Study material.
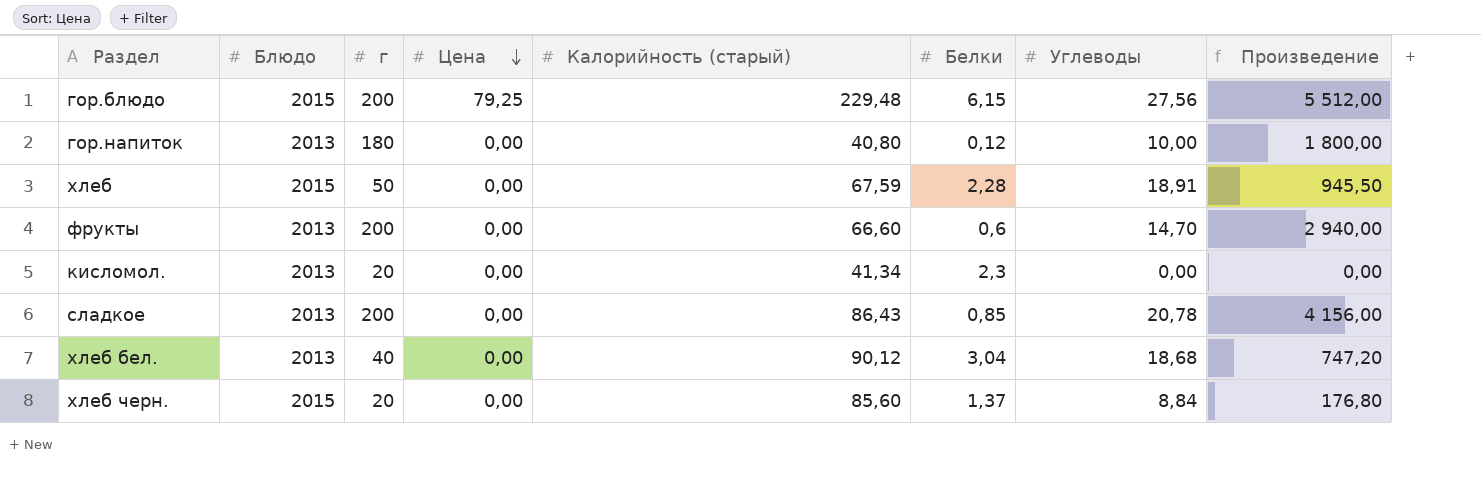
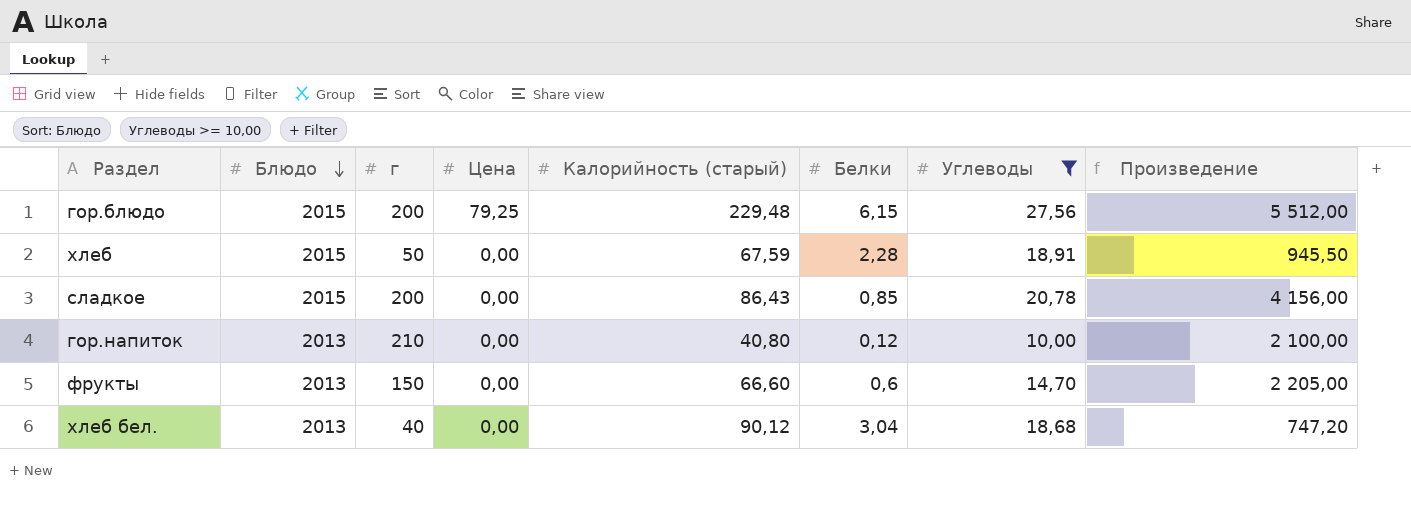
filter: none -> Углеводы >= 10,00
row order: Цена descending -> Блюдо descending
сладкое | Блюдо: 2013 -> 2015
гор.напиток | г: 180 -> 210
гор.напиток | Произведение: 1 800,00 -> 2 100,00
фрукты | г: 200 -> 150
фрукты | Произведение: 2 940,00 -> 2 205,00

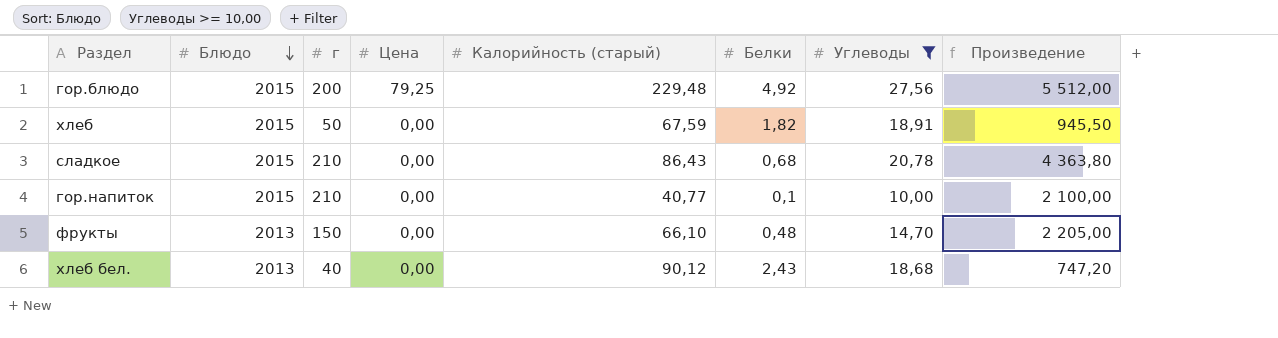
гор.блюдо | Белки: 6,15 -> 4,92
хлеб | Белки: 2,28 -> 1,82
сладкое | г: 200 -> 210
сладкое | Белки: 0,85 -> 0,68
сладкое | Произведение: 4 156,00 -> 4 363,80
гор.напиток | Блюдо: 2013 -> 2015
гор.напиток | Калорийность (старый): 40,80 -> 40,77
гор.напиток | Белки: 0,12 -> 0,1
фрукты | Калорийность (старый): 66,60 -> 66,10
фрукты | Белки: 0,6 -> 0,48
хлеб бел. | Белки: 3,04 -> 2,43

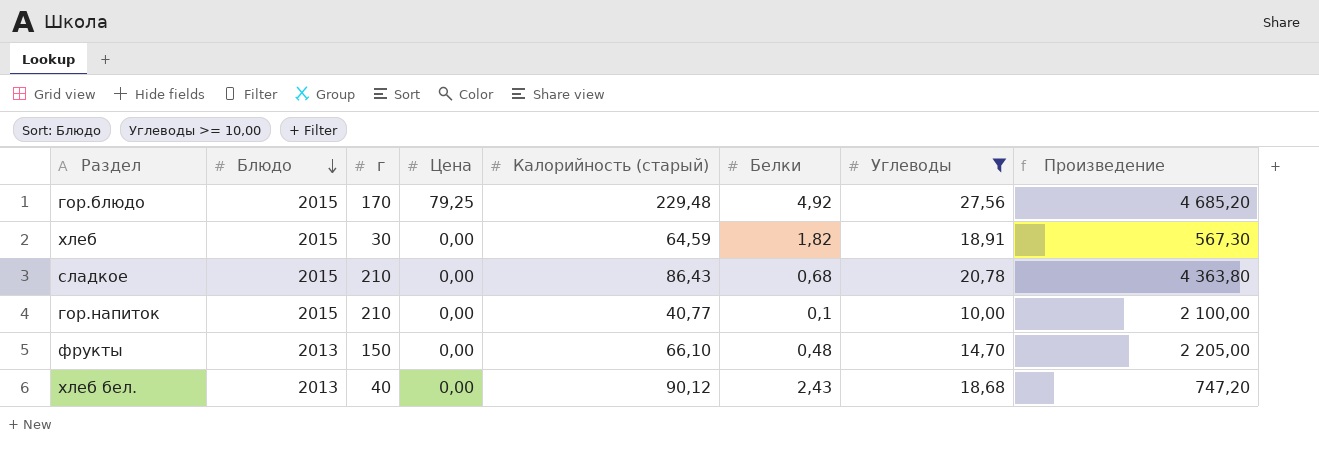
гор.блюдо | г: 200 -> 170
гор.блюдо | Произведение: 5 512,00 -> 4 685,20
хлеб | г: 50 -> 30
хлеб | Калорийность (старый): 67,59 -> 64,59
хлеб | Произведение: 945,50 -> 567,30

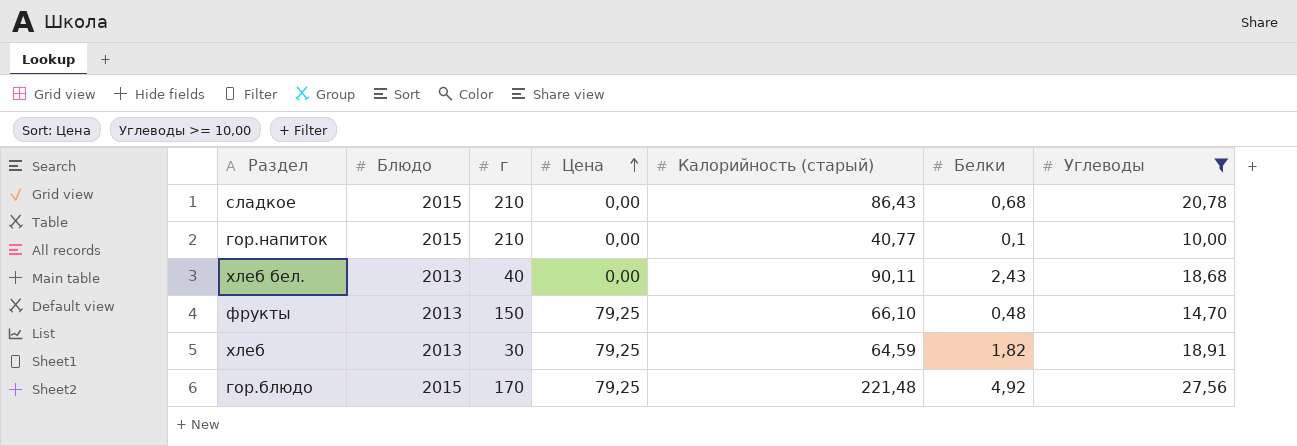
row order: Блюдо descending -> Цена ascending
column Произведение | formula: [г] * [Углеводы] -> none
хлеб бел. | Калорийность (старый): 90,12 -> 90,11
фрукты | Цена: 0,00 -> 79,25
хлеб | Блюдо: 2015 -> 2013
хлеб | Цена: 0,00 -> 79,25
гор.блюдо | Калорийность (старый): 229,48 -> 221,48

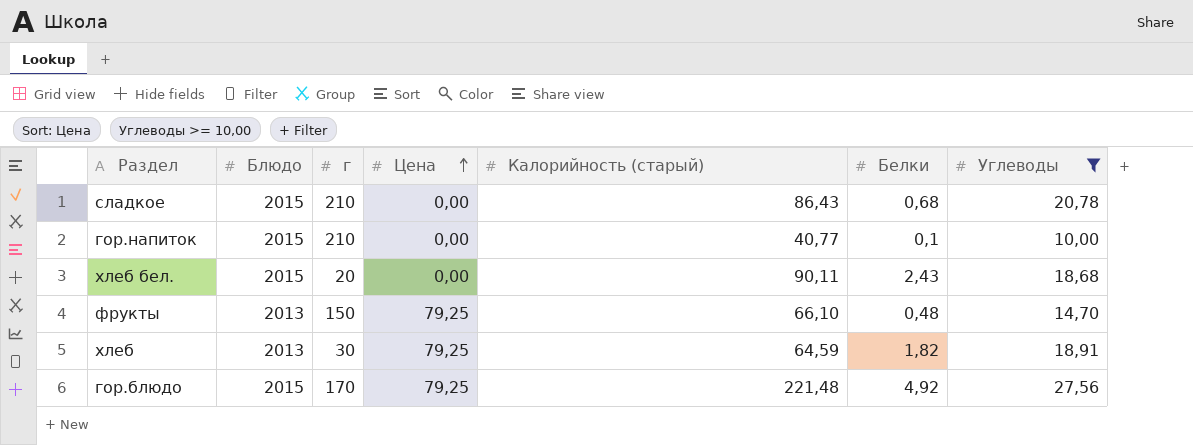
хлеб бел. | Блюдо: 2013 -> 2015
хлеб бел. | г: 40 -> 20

Problem to work on. The answer must be the part of the records that opens with the line containing "row order: Цена" and closes with the line containing "хлеб бел. | Белки: 3,04 -> 2,43", reproduced exactly, with no pictures.

Answer space.
row order: Цена descending -> Блюдо descending
сладкое | Блюдо: 2013 -> 2015
гор.напиток | г: 180 -> 210
гор.напиток | Произведение: 1 800,00 -> 2 100,00
фрукты | г: 200 -> 150
фрукты | Произведение: 2 940,00 -> 2 205,00

гор.блюдо | Белки: 6,15 -> 4,92
хлеб | Белки: 2,28 -> 1,82
сладкое | г: 200 -> 210
сладкое | Белки: 0,85 -> 0,68
сладкое | Произведение: 4 156,00 -> 4 363,80
гор.напиток | Блюдо: 2013 -> 2015
гор.напиток | Калорийность (старый): 40,80 -> 40,77
гор.напиток | Белки: 0,12 -> 0,1
фрукты | Калорийность (старый): 66,60 -> 66,10
фрукты | Белки: 0,6 -> 0,48
хлеб бел. | Белки: 3,04 -> 2,43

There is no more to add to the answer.